§ **Problem statement**:
Repeat each record below exactly, dropping the pictures.

§ **Given data**:
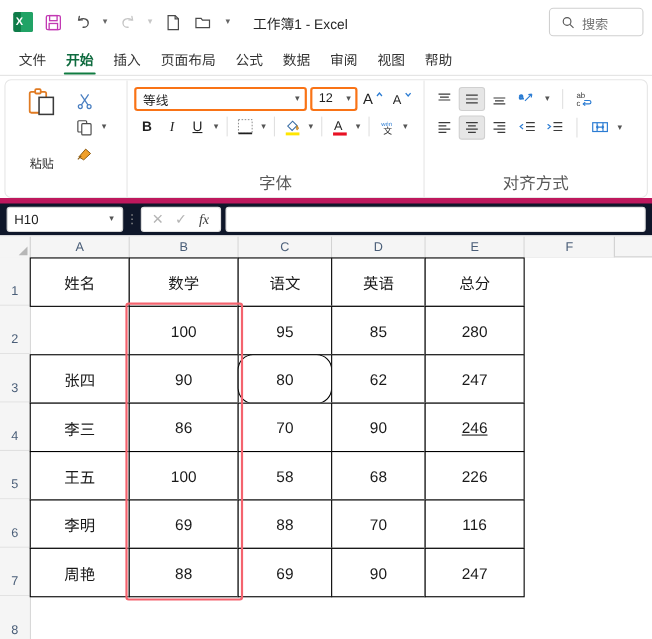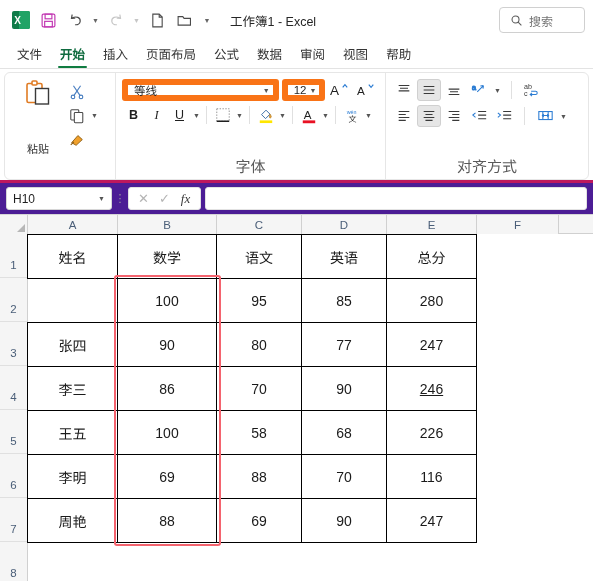--- a/index.html
+++ b/index.html
@@ -144,21 +144,21 @@
     border-radius: 3px;
   }
   .mini-caret { font-size: 7px; color: #555; width: 11px; text-align: center; }
 
   
   .font-group { width: 270px; }
   .font-row1 { display: flex; align-items: center; gap: 3px; padding-top: 2px; }
   .font-row2 { display: flex; align-items: center; gap: 0px; padding-top: 3px; }
   .combo {
     height: 22px;
-    border: 6px solid #f97316;
+    border: 2px solid #f97316;
     border-radius: 3px;
     display: flex; align-items: center;
     padding: 0 3px 0 6px;
     background: #fff;
     font-size: 11.5px; color: #1f1f1f;
   }
   .combo-name { width: 158px; justify-content: space-between; }
   .combo-size { width: 44px; justify-content: space-between; }
   .combo-caret { font-size: 7px; color: #555; }
   .grow-btn, .shrink-btn {
@@ -182,23 +182,23 @@
     width: 24px; height: 22px;
     display: flex; align-items: center; justify-content: center;
     border-radius: 3px;
   }
   .al-btn.sel { background: #e6e6e6; border: 1px solid #d0d0d0; }
 
   
   .formulabar {
     width: 593px; height: 34px;
     display: flex; align-items: center;
-    background: #4c1d95;
+    background: #0f172a;
     padding: 0 6px;
-    border-top: 3px solid #be185d;
+    border-top: 5px solid #be185d;
   }
   .namebox {
     width: 106px; height: 23px;
     border: 1px solid #d6d6d6; border-radius: 3px;
     display: flex; align-items: center; justify-content: space-between;
     padding: 0 6px;
     font-size: 12px; color: #1f1f1f;
     background: #fff;
   }
   .fb-dots {
@@ -600,22 +600,22 @@
       <div class="gcell bordered" style="left: 89px; top: 0px; width: 100px; height: 45px;">数学</div>
       <div class="gcell bordered" style="left: 188px; top: 0px; width: 86px; height: 45px;">语文</div>
       <div class="gcell bordered" style="left: 273px; top: 0px; width: 86px; height: 45px;">英语</div>
       <div class="gcell bordered" style="left: 358px; top: 0px; width: 91px; height: 45px;">总分</div>
       <div class="gcell bordered" style="left: 89px; top: 44px; width: 100px; height: 45px;">100</div>
       <div class="gcell bordered" style="left: 188px; top: 44px; width: 86px; height: 45px;">95</div>
       <div class="gcell bordered" style="left: 273px; top: 44px; width: 86px; height: 45px;">85</div>
       <div class="gcell bordered" style="left: 358px; top: 44px; width: 91px; height: 45px;">280</div>
       <div class="gcell bordered" style="left: -1px; top: 88px; width: 91px; height: 45px;">张四</div>
       <div class="gcell bordered" style="left: 89px; top: 88px; width: 100px; height: 45px;">90</div>
-      <div class="gcell bordered" style="left: 188px; top: 88px; width: 86px; height: 45px;">80</div>
-      <div class="gcell bordered" style="left: 273px; top: 88px; width: 86px; height: 45px;">77</div>
+      <div class="gcell bordered" style="left: 188px; top: 88px; width: 86px; height: 45px; border-radius: 14px;">80</div>
+      <div class="gcell bordered" style="left: 273px; top: 88px; width: 86px; height: 45px;">62</div>
       <div class="gcell bordered" style="left: 358px; top: 88px; width: 91px; height: 45px;">247</div>
       <div class="gcell bordered" style="left: -1px; top: 132px; width: 91px; height: 45px;">李三</div>
       <div class="gcell bordered" style="left: 89px; top: 132px; width: 100px; height: 45px;">86</div>
       <div class="gcell bordered" style="left: 188px; top: 132px; width: 86px; height: 45px;">70</div>
       <div class="gcell bordered" style="left: 273px; top: 132px; width: 86px; height: 45px;">90</div>
       <div class="gcell bordered" style="left: 358px; top: 132px; width: 91px; height: 45px; text-decoration: underline;">246</div>
       <div class="gcell bordered" style="left: -1px; top: 176px; width: 91px; height: 45px;">王五</div>
       <div class="gcell bordered" style="left: 89px; top: 176px; width: 100px; height: 45px;">100</div>
       <div class="gcell bordered" style="left: 188px; top: 176px; width: 86px; height: 45px;">58</div>
       <div class="gcell bordered" style="left: 273px; top: 176px; width: 86px; height: 45px;">68</div>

§ **Task response**:
--- a/index.html
+++ b/index.html
@@ -144,21 +144,21 @@
     border-radius: 3px;
   }
   .mini-caret { font-size: 7px; color: #555; width: 11px; text-align: center; }
 
   
   .font-group { width: 270px; }
   .font-row1 { display: flex; align-items: center; gap: 3px; padding-top: 2px; }
   .font-row2 { display: flex; align-items: center; gap: 0px; padding-top: 3px; }
   .combo {
     height: 22px;
-    border: 6px solid #f97316;
+    border: 2px solid #f97316;
     border-radius: 3px;
     display: flex; align-items: center;
     padding: 0 3px 0 6px;
     background: #fff;
     font-size: 11.5px; color: #1f1f1f;
   }
   .combo-name { width: 158px; justify-content: space-between; }
   .combo-size { width: 44px; justify-content: space-between; }
   .combo-caret { font-size: 7px; color: #555; }
   .grow-btn, .shrink-btn {
@@ -182,23 +182,23 @@
     width: 24px; height: 22px;
     display: flex; align-items: center; justify-content: center;
     border-radius: 3px;
   }
   .al-btn.sel { background: #e6e6e6; border: 1px solid #d0d0d0; }
 
   
   .formulabar {
     width: 593px; height: 34px;
     display: flex; align-items: center;
-    background: #4c1d95;
+    background: #0f172a;
     padding: 0 6px;
-    border-top: 3px solid #be185d;
+    border-top: 5px solid #be185d;
   }
   .namebox {
     width: 106px; height: 23px;
     border: 1px solid #d6d6d6; border-radius: 3px;
     display: flex; align-items: center; justify-content: space-between;
     padding: 0 6px;
     font-size: 12px; color: #1f1f1f;
     background: #fff;
   }
   .fb-dots {
@@ -600,22 +600,22 @@
       <div class="gcell bordered" style="left: 89px; top: 0px; width: 100px; height: 45px;">数学</div>
       <div class="gcell bordered" style="left: 188px; top: 0px; width: 86px; height: 45px;">语文</div>
       <div class="gcell bordered" style="left: 273px; top: 0px; width: 86px; height: 45px;">英语</div>
       <div class="gcell bordered" style="left: 358px; top: 0px; width: 91px; height: 45px;">总分</div>
       <div class="gcell bordered" style="left: 89px; top: 44px; width: 100px; height: 45px;">100</div>
       <div class="gcell bordered" style="left: 188px; top: 44px; width: 86px; height: 45px;">95</div>
       <div class="gcell bordered" style="left: 273px; top: 44px; width: 86px; height: 45px;">85</div>
       <div class="gcell bordered" style="left: 358px; top: 44px; width: 91px; height: 45px;">280</div>
       <div class="gcell bordered" style="left: -1px; top: 88px; width: 91px; height: 45px;">张四</div>
       <div class="gcell bordered" style="left: 89px; top: 88px; width: 100px; height: 45px;">90</div>
-      <div class="gcell bordered" style="left: 188px; top: 88px; width: 86px; height: 45px;">80</div>
-      <div class="gcell bordered" style="left: 273px; top: 88px; width: 86px; height: 45px;">77</div>
+      <div class="gcell bordered" style="left: 188px; top: 88px; width: 86px; height: 45px; border-radius: 14px;">80</div>
+      <div class="gcell bordered" style="left: 273px; top: 88px; width: 86px; height: 45px;">62</div>
       <div class="gcell bordered" style="left: 358px; top: 88px; width: 91px; height: 45px;">247</div>
       <div class="gcell bordered" style="left: -1px; top: 132px; width: 91px; height: 45px;">李三</div>
       <div class="gcell bordered" style="left: 89px; top: 132px; width: 100px; height: 45px;">86</div>
       <div class="gcell bordered" style="left: 188px; top: 132px; width: 86px; height: 45px;">70</div>
       <div class="gcell bordered" style="left: 273px; top: 132px; width: 86px; height: 45px;">90</div>
       <div class="gcell bordered" style="left: 358px; top: 132px; width: 91px; height: 45px; text-decoration: underline;">246</div>
       <div class="gcell bordered" style="left: -1px; top: 176px; width: 91px; height: 45px;">王五</div>
       <div class="gcell bordered" style="left: 89px; top: 176px; width: 100px; height: 45px;">100</div>
       <div class="gcell bordered" style="left: 188px; top: 176px; width: 86px; height: 45px;">58</div>
       <div class="gcell bordered" style="left: 273px; top: 176px; width: 86px; height: 45px;">68</div>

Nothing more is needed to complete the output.